» **Description of the task**
Among the entries that follow, some lines contain the word "части". Show all of them.

(Code change snippets)
··········
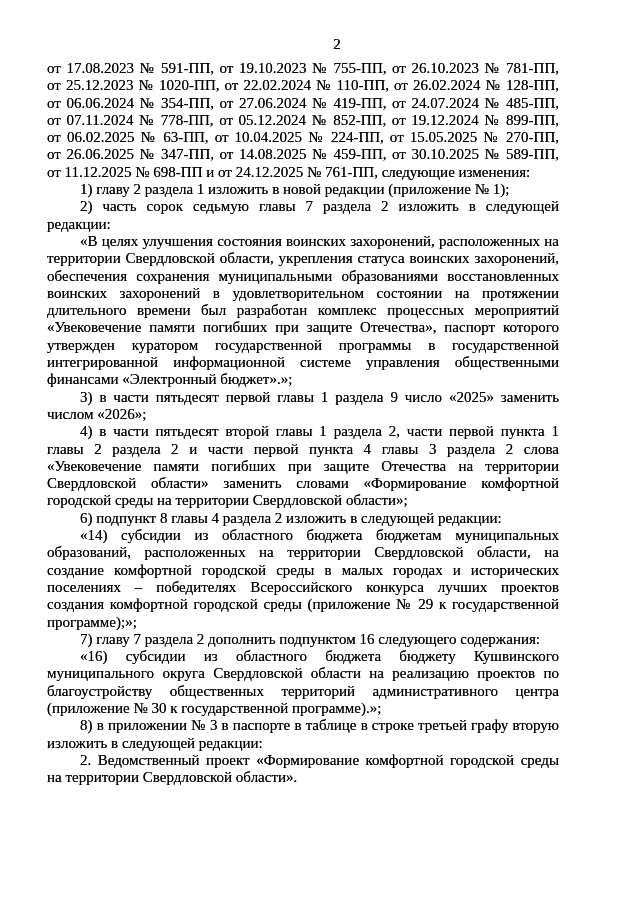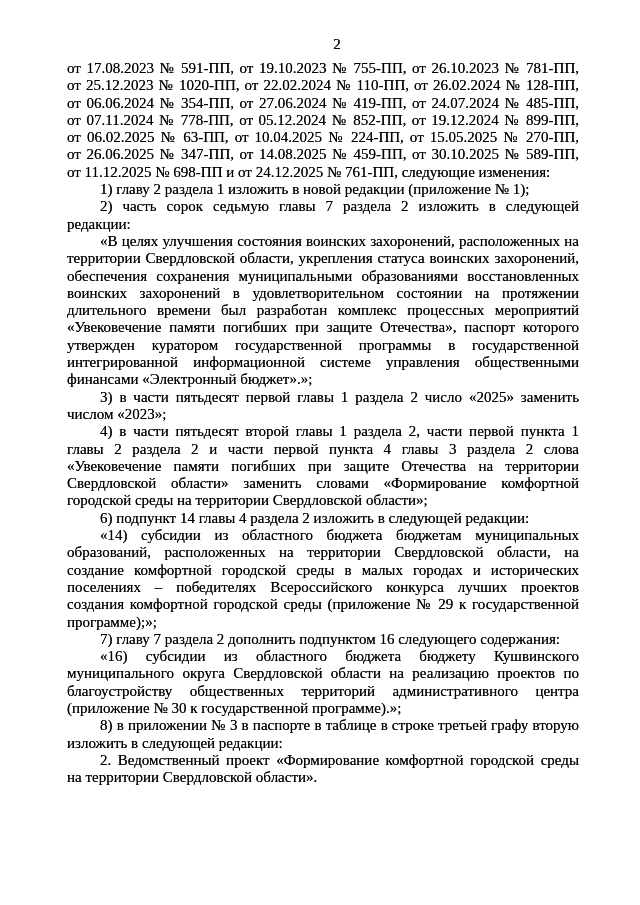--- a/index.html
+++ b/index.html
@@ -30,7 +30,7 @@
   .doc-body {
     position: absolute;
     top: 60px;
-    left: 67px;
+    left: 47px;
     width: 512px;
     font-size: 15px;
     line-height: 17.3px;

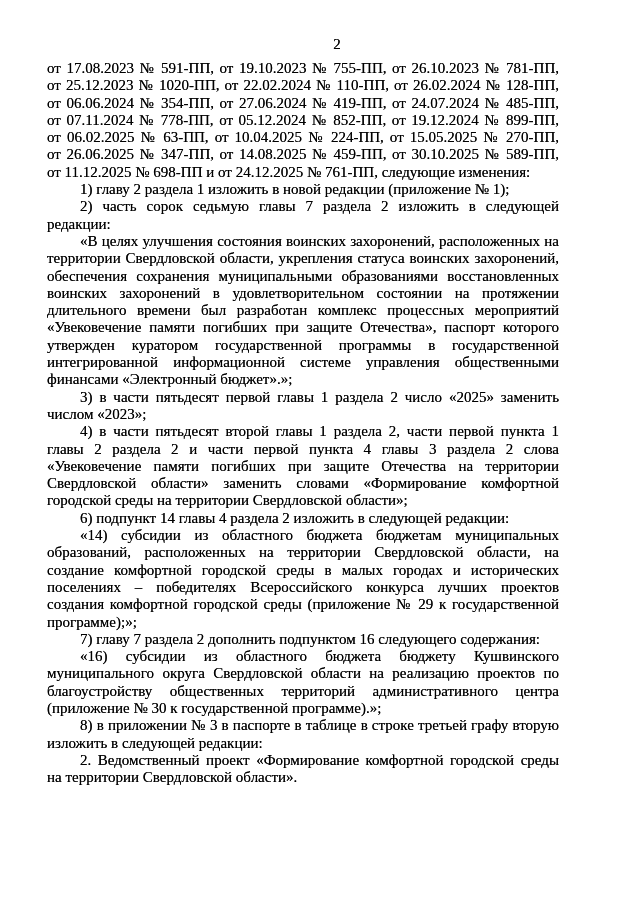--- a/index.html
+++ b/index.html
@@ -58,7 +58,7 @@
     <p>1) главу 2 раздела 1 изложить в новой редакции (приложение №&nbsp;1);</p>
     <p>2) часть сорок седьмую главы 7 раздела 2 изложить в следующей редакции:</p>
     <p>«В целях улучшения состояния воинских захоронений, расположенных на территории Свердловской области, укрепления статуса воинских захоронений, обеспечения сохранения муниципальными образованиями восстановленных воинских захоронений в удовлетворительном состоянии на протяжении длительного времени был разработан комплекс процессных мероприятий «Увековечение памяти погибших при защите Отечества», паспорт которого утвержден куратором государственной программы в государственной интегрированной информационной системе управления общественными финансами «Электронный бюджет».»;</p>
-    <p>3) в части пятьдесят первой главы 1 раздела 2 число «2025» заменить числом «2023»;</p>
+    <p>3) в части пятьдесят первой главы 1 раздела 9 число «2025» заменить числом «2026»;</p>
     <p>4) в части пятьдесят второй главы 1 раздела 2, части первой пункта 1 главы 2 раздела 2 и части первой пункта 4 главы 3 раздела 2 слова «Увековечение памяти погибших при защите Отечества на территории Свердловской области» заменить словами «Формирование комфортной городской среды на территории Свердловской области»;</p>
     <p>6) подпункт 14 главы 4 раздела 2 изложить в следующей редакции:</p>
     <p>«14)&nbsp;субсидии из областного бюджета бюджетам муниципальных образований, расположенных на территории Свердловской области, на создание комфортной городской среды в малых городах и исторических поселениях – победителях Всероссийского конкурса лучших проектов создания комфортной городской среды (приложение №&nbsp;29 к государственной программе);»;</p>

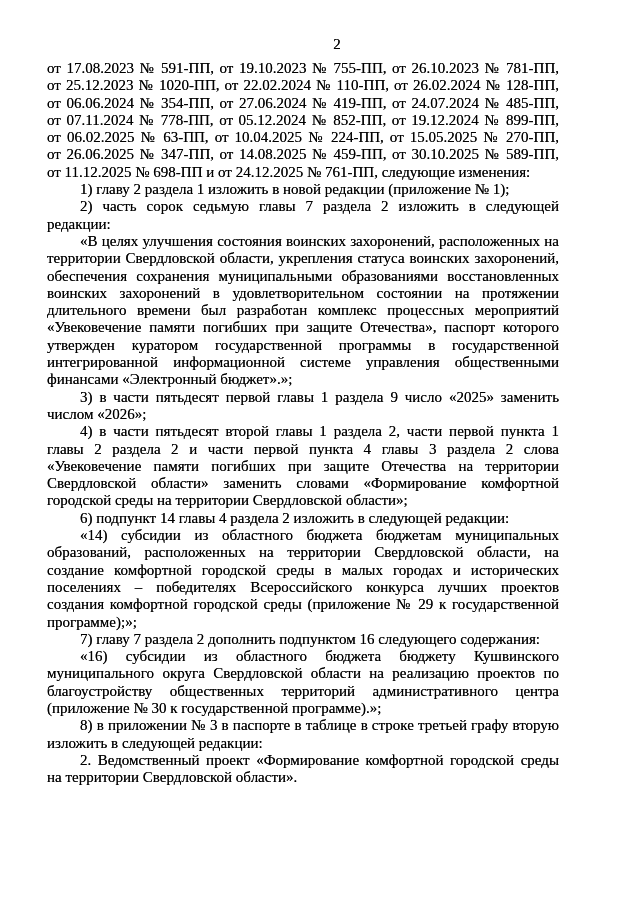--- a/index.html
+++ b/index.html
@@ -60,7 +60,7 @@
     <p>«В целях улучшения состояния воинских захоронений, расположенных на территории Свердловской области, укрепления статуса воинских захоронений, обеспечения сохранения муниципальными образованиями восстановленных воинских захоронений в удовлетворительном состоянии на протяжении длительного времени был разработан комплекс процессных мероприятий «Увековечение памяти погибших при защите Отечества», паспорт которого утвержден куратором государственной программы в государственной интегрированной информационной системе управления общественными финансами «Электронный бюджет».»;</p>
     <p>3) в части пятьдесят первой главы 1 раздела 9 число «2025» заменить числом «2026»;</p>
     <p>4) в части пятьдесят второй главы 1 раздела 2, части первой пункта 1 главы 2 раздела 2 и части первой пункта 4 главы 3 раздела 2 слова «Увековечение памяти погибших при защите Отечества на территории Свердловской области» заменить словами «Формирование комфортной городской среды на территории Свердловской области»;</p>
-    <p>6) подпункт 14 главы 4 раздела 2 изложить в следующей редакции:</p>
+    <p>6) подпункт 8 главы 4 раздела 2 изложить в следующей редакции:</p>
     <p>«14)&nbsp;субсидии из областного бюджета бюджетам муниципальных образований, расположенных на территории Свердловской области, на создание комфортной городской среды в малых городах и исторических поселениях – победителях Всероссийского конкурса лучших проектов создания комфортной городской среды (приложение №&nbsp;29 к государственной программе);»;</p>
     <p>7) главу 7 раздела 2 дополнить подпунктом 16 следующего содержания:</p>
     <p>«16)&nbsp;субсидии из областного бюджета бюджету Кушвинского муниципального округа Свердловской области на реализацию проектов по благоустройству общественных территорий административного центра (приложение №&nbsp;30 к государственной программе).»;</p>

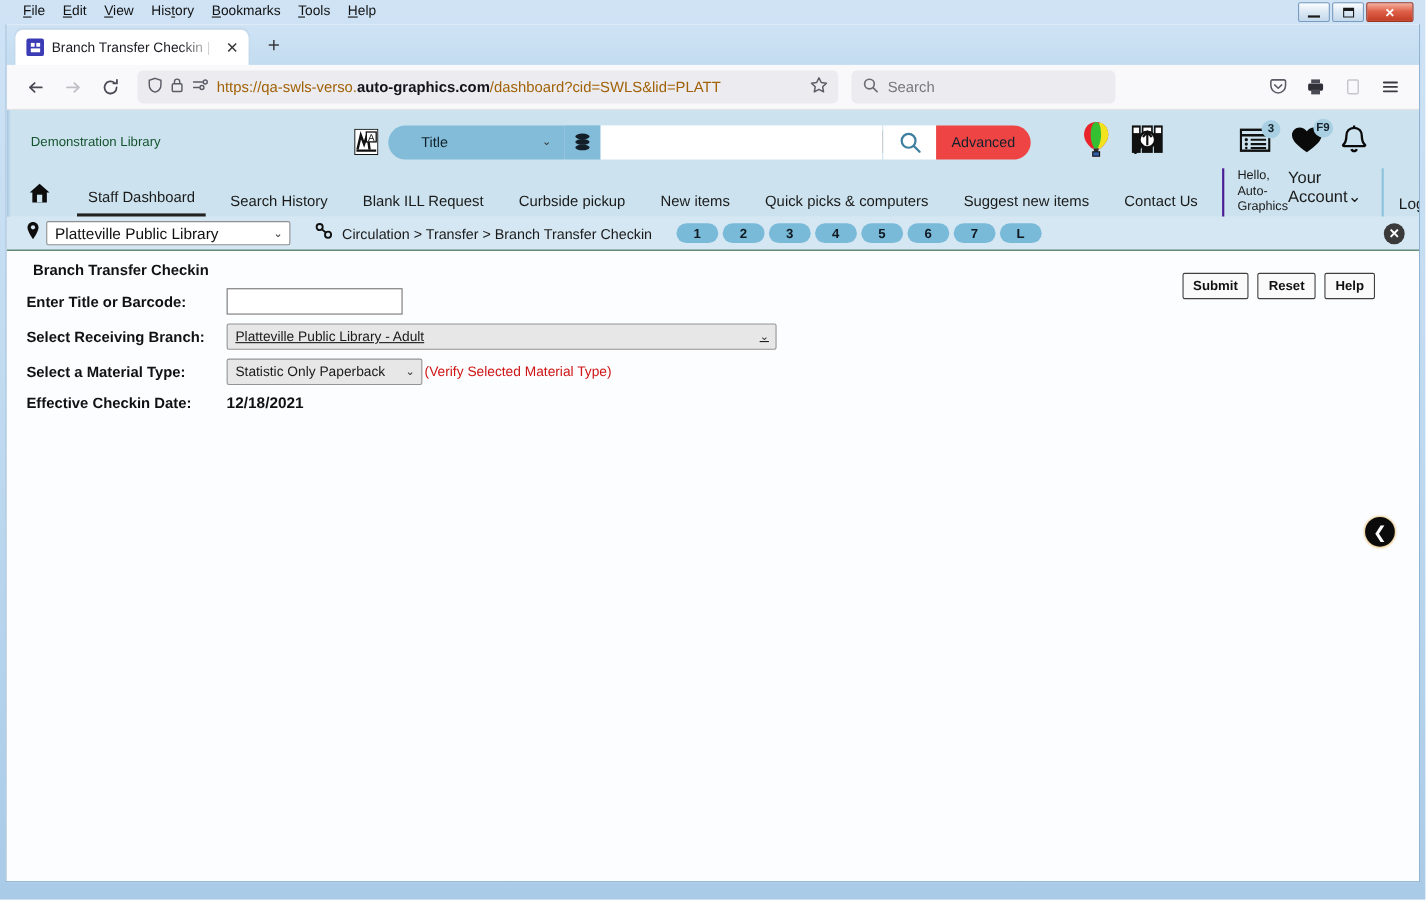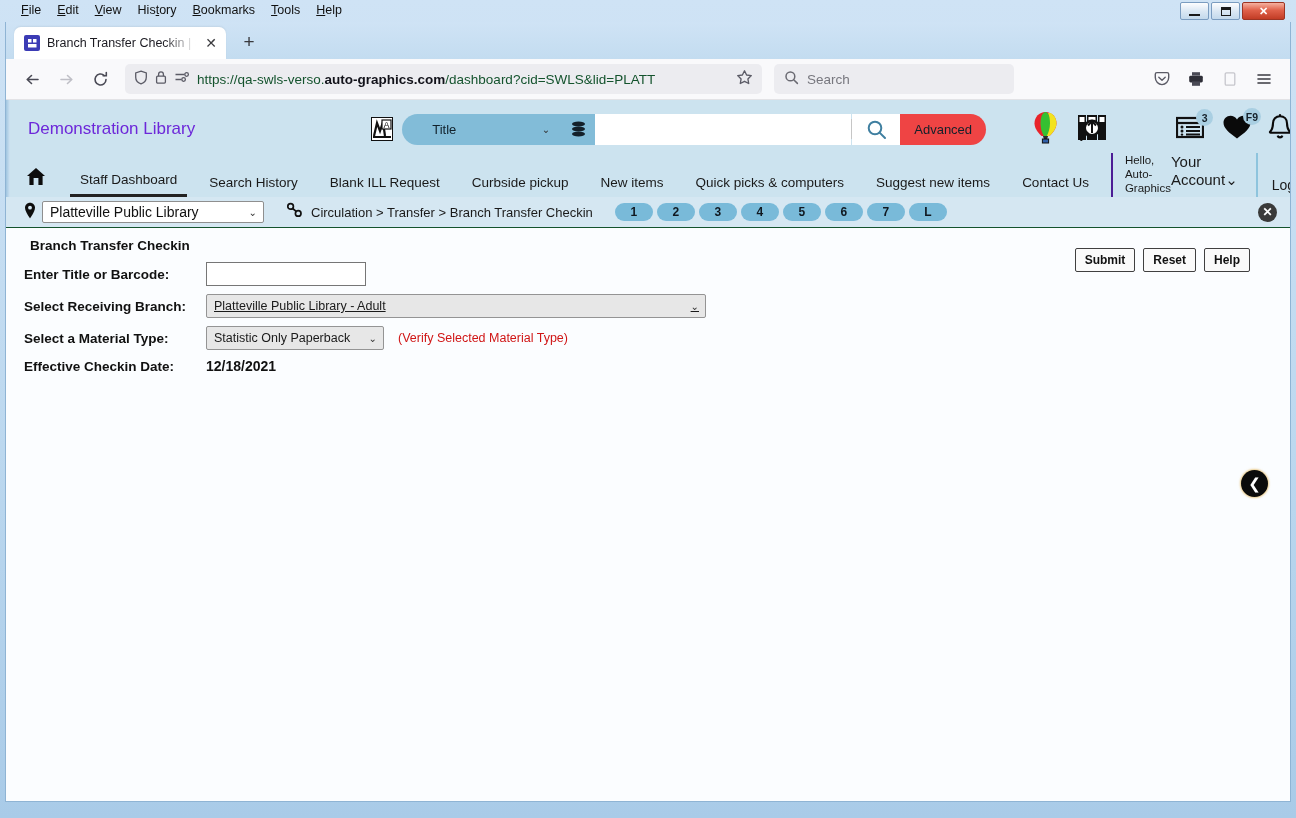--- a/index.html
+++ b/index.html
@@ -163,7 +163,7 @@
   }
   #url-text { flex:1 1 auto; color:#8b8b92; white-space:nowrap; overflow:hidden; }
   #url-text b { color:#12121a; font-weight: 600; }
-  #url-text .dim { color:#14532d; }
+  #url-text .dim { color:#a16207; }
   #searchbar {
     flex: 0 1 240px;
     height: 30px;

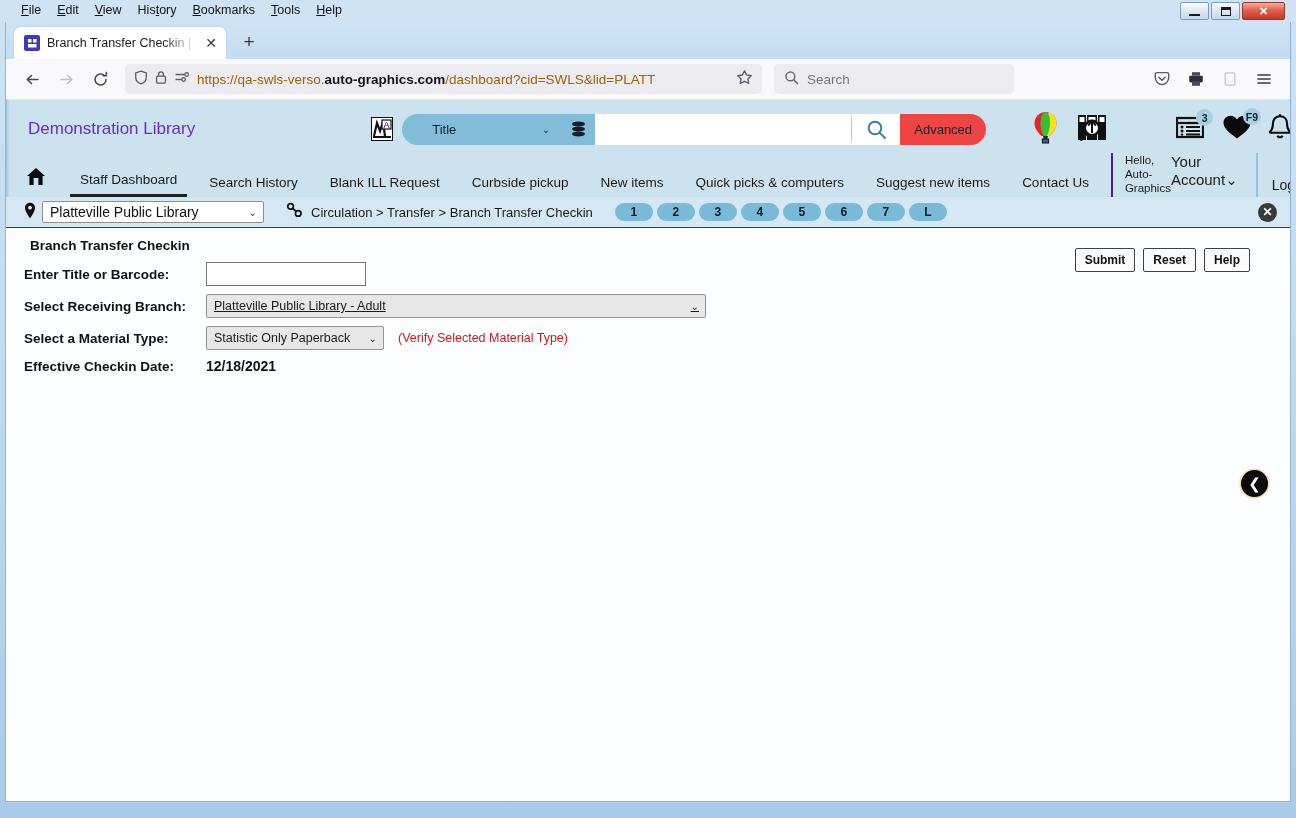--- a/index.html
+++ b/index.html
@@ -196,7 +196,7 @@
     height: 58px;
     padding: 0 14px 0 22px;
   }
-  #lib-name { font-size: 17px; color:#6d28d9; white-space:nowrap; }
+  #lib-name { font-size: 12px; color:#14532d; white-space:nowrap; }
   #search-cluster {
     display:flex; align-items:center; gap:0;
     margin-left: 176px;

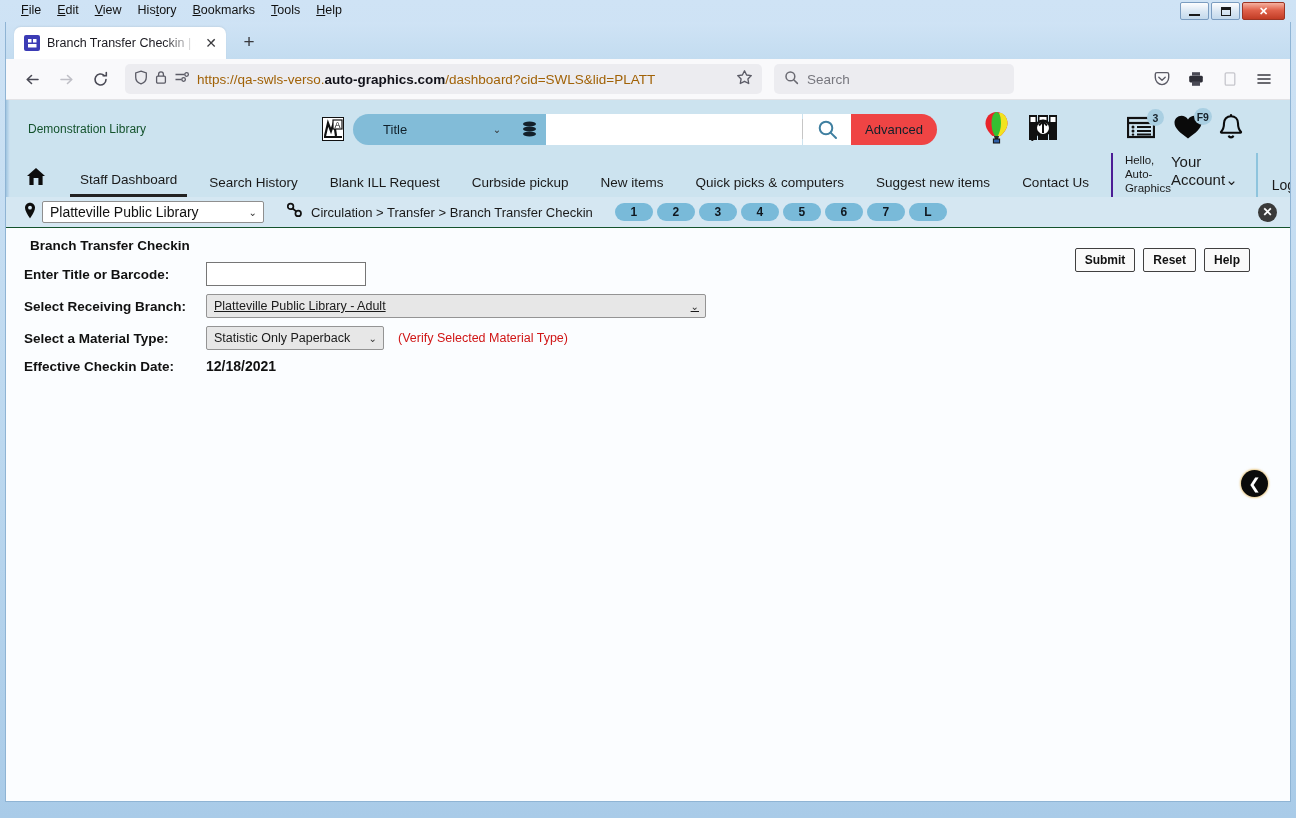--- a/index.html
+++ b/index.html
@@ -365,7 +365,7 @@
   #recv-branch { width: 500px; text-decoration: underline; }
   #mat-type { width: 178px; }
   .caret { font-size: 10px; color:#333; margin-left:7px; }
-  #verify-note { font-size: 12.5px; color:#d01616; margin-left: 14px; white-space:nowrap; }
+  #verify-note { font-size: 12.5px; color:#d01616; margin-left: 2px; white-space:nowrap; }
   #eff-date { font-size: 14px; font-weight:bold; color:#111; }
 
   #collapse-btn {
··········
» **Solved exercise**
-    <p>3) в части пятьдесят первой главы 1 раздела 2 число «2025» заменить числом «2023»;</p>
+    <p>3) в части пятьдесят первой главы 1 раздела 9 число «2025» заменить числом «2026»;</p>
     <p>4) в части пятьдесят второй главы 1 раздела 2, части первой пункта 1 главы 2 раздела 2 и части первой пункта 4 главы 3 раздела 2 слова «Увековечение памяти погибших при защите Отечества на территории Свердловской области» заменить словами «Формирование комфортной городской среды на территории Свердловской области»;</p>
     <p>3) в части пятьдесят первой главы 1 раздела 9 число «2025» заменить числом «2026»;</p>
     <p>4) в части пятьдесят второй главы 1 раздела 2, части первой пункта 1 главы 2 раздела 2 и части первой пункта 4 главы 3 раздела 2 слова «Увековечение памяти погибших при защите Отечества на территории Свердловской области» заменить словами «Формирование комфортной городской среды на территории Свердловской области»;</p>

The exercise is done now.